(Stored items)
· · · · · · ·
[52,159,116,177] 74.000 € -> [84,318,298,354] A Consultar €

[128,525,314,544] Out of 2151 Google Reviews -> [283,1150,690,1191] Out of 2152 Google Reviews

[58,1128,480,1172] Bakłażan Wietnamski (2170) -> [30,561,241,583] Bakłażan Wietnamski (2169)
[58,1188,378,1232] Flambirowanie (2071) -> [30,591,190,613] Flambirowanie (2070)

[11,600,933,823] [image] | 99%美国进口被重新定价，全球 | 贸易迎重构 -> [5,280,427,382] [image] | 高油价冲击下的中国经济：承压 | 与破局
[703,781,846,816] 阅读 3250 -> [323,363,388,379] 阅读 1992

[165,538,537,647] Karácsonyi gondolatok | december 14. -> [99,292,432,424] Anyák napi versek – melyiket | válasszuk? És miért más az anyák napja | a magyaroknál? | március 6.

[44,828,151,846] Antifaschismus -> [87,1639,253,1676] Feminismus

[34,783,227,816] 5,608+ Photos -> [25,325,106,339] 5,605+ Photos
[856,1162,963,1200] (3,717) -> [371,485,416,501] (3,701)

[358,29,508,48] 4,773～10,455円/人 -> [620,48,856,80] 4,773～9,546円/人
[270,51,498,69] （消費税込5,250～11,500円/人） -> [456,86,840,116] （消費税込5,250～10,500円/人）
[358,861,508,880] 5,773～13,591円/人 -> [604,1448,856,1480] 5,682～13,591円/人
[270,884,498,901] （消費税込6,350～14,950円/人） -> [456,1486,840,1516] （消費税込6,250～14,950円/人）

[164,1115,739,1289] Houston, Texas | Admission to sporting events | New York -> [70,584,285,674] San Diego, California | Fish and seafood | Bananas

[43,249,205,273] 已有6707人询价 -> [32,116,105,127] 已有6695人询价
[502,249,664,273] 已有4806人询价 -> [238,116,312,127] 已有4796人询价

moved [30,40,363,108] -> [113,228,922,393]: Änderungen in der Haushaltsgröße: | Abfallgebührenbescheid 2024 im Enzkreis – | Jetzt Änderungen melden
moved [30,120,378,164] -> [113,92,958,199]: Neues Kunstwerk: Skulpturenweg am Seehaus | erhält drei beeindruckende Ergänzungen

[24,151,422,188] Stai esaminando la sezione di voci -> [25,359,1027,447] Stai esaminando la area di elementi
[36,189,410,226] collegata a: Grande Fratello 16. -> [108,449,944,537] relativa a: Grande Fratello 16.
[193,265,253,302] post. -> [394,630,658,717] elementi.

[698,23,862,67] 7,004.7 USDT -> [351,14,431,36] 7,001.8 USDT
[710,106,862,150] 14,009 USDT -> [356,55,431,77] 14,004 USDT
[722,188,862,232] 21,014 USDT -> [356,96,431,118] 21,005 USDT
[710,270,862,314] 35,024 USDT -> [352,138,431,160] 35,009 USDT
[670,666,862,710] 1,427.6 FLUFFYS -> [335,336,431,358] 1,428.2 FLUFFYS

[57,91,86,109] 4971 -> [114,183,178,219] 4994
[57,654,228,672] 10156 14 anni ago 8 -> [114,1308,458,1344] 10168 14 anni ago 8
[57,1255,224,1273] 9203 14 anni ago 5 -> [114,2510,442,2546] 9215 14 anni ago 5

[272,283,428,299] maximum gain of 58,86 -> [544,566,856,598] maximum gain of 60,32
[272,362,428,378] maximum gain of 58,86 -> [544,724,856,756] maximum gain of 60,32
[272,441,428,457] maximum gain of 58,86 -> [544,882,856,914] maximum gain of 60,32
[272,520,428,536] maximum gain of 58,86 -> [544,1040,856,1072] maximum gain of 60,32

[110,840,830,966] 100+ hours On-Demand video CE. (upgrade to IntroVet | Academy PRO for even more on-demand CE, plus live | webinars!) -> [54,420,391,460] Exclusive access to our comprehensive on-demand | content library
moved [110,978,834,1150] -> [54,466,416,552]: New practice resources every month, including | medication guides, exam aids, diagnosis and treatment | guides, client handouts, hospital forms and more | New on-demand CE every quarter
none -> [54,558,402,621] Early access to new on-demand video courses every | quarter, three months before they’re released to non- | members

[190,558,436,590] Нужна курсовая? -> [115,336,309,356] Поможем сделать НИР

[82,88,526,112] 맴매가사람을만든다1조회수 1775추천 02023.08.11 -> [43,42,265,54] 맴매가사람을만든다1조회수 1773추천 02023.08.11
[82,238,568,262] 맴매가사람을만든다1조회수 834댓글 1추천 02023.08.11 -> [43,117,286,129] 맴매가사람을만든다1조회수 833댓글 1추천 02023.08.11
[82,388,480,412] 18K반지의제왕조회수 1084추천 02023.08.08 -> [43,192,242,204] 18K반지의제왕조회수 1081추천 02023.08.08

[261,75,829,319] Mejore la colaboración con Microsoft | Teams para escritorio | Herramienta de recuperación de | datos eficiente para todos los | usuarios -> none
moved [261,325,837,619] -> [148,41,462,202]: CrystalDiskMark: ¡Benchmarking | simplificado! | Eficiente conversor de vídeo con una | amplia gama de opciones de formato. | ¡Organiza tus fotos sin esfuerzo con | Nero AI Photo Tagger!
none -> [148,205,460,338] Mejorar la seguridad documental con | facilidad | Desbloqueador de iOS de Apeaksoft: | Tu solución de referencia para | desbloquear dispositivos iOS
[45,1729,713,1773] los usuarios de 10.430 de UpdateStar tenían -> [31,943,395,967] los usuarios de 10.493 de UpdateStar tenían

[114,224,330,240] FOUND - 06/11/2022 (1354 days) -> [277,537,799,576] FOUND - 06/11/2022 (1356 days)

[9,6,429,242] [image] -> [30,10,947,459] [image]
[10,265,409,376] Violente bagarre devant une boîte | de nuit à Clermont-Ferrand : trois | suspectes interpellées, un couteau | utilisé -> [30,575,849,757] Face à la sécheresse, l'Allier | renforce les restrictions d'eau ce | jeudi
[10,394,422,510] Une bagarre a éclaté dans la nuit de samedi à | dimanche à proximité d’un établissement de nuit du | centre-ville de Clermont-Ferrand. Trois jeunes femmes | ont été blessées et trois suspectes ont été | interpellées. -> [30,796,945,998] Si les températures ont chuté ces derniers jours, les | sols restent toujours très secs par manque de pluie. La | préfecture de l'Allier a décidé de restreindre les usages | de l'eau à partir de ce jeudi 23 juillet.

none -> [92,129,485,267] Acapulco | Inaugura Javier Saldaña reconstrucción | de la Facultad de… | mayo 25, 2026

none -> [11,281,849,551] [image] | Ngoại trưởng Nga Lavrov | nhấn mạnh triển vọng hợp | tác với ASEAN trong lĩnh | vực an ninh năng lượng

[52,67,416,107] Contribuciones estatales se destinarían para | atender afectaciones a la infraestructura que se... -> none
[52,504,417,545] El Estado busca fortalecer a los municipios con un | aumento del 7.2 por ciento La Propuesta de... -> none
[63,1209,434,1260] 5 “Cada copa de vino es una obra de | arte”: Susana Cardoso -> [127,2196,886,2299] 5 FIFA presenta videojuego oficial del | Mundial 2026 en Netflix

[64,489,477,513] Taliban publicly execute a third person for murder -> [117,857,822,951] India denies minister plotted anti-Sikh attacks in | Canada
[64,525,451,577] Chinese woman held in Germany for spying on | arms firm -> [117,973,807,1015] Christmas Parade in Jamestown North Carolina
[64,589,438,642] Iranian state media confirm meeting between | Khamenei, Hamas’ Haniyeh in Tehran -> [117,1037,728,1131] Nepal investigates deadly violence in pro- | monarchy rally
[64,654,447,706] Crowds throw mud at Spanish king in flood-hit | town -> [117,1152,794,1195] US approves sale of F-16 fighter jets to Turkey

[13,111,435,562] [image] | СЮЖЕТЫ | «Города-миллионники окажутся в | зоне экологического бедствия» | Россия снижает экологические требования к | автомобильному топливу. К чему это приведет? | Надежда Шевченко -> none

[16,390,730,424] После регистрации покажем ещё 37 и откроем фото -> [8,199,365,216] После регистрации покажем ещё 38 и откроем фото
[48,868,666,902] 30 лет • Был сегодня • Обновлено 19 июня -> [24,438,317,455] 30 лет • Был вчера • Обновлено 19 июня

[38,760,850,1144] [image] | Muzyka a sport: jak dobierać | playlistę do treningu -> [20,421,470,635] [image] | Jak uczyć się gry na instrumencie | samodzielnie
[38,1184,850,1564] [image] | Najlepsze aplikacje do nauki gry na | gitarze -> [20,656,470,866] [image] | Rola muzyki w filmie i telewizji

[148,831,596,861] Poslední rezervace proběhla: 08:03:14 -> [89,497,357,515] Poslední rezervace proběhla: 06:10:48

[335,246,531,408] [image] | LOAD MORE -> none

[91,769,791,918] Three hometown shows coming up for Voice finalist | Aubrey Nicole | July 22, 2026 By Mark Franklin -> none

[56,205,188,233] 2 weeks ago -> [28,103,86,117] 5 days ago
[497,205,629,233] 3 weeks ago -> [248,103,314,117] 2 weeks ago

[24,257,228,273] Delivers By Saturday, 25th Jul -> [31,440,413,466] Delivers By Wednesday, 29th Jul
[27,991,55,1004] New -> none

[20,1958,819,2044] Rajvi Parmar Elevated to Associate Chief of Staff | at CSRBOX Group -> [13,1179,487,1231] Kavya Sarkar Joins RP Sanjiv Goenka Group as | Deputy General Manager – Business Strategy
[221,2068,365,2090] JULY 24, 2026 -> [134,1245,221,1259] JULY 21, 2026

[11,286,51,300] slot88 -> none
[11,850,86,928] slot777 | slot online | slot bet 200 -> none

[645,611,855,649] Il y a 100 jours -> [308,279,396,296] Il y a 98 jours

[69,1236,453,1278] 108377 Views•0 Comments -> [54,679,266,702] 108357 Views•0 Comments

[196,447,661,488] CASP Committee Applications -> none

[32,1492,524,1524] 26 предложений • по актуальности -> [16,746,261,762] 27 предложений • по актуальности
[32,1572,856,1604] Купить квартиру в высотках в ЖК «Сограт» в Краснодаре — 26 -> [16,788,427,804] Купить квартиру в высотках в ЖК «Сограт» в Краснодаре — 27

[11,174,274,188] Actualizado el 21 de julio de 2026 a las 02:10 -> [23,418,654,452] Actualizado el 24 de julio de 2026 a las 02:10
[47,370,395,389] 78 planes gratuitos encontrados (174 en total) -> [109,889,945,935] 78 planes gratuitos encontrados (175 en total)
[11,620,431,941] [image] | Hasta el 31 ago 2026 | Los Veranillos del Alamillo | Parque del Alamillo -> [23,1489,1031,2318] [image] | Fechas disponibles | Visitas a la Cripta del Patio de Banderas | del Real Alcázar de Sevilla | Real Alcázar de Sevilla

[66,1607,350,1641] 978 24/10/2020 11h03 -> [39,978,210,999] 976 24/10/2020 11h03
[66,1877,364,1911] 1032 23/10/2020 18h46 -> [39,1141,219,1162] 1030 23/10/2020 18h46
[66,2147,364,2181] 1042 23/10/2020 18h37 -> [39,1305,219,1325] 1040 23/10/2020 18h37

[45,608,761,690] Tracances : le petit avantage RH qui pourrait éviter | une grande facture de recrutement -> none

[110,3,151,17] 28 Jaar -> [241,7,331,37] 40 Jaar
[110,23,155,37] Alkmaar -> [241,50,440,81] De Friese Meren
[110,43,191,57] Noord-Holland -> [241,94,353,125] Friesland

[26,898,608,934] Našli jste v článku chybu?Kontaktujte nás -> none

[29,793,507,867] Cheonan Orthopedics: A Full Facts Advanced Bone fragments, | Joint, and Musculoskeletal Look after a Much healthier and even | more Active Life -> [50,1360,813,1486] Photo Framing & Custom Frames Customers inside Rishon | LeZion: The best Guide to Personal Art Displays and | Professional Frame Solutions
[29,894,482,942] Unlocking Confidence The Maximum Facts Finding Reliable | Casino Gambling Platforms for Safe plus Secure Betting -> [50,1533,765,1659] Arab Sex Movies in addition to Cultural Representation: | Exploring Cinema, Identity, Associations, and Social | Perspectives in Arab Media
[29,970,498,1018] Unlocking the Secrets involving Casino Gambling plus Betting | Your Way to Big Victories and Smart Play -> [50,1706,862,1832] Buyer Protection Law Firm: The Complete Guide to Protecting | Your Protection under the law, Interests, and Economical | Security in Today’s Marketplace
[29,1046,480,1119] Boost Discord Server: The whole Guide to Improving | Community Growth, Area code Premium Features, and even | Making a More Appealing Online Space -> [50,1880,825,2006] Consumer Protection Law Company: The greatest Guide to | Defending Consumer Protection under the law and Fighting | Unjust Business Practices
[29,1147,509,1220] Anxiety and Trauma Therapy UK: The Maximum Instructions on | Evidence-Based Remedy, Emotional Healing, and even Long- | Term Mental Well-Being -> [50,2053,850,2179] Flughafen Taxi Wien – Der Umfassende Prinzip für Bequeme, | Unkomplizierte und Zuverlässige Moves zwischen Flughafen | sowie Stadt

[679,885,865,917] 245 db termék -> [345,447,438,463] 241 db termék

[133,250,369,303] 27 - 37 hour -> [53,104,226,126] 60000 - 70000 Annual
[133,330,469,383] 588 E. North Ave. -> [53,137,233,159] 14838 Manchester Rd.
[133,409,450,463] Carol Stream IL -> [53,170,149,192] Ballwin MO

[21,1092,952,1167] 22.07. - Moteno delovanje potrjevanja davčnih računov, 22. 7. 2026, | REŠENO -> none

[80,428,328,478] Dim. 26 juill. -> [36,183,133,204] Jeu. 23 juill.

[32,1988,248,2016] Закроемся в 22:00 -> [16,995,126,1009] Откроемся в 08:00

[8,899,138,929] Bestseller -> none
· · · · · · ·
Directions for this task: Produce only the lines from the line containing "[57,1255,224,1273] 9203 14" through the line containing "[272,362,428,378] maximum gain", inclusive of both, exactly as they stand in the entries above.

Response to the task:
[57,1255,224,1273] 9203 14 anni ago 5 -> [114,2510,442,2546] 9215 14 anni ago 5

[272,283,428,299] maximum gain of 58,86 -> [544,566,856,598] maximum gain of 60,32
[272,362,428,378] maximum gain of 58,86 -> [544,724,856,756] maximum gain of 60,32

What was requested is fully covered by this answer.